Disadvantage #2 – Reliance on short-term inflation protection
Focusing on the most recent 12-month inflation rate eliminates the ugly underlying picture. Speed, not distance, is probably the metric to focus on. To see reality, we need to keep the inflation cycle intact since its birth with the easy money policy launched in early 2020. The chart below shows where this inflation cycle has taken us compared to the Fed’s 2% annual target. .
So, what is clear is that inflation, the factor that destroys the value of currencies, has risen dramatically (18%) in just three years. In terms of the purchasing power of the US currency, the value of the dollar has fallen by 15% since 2020.
Drawback #3 – Ignores active cumulative damage
Wall Street is notorious for focusing on the next six months and forgetting about what came before. That may be fine in innocuous times, but it’s a flawed approach for an economy and financial system beset by inflationary cycles. This is because the damage sustained remains. If that accumulated damage is not corrected or at least alleviated, disease will spread.
This graph shows what it would take to partially or fully correct this inflation cycle.
The point is that the Fed (and Wall Street and the media) are acting as if 2% (or even 3%) inflation is a success in the inflation war going forward. But watch how these “low” interest rates add to the existing damage and the cumulative amount grows even larger. They should be considered unacceptably high. Additionally, note that the current cumulative excess inflation (above the 2% trend line) will take 5 years for the 0% inflation rate to return to his 2% trend line.
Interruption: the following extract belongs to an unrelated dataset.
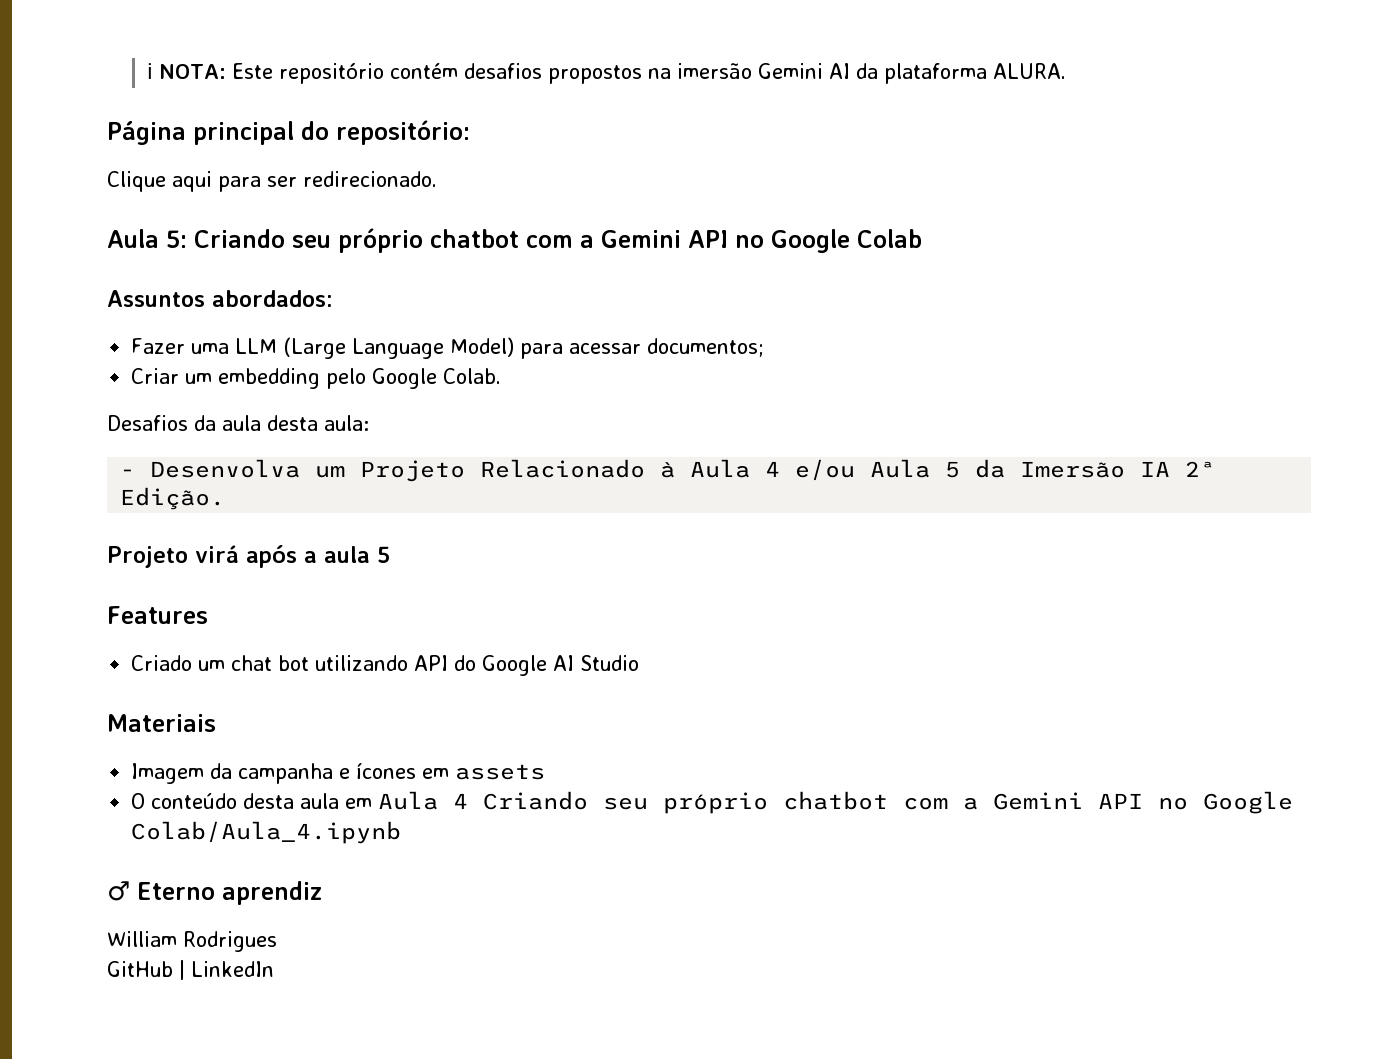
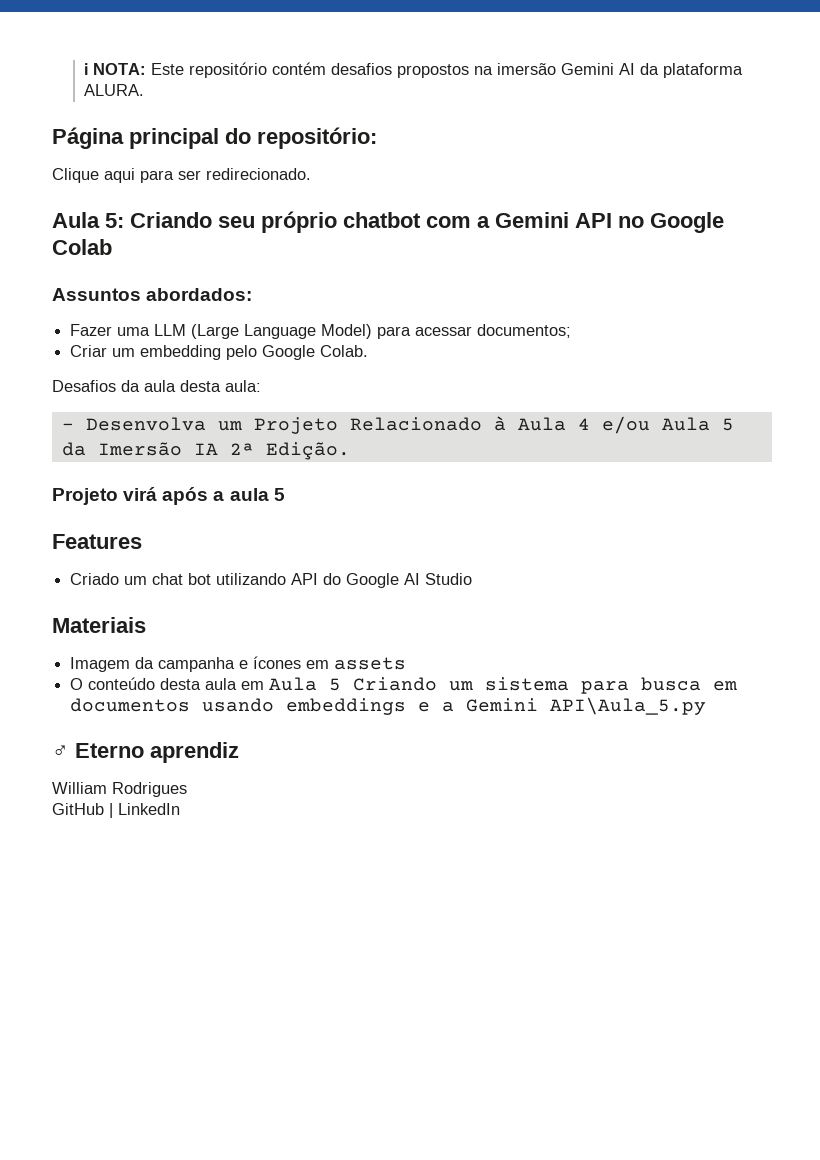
- O conteúdo desta aula em Aula 4 Criando seu próprio chatbot com a Gemini API no Google Colab/Aula_4.ipynb
+ O conteúdo desta aula em Aula 5 Criando um sistema para busca em documentos usando embeddings e a Gemini API\Aula_5.py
Conclusion: history repeats itself
In fact, it’s worse than history. Compared to what happened with the erroneous “soft landing” of 1966, the same and worse mistakes have been made and continue to be made. (For a more detailed explanation of this period, see my article “The Fed Changes Too Quickly – What Now?”)
So the damage caused by this inflation cycle will continue until the Fed finally takes the unpopular action necessary to offset and reverse it. When will that happen? It won’t be soon.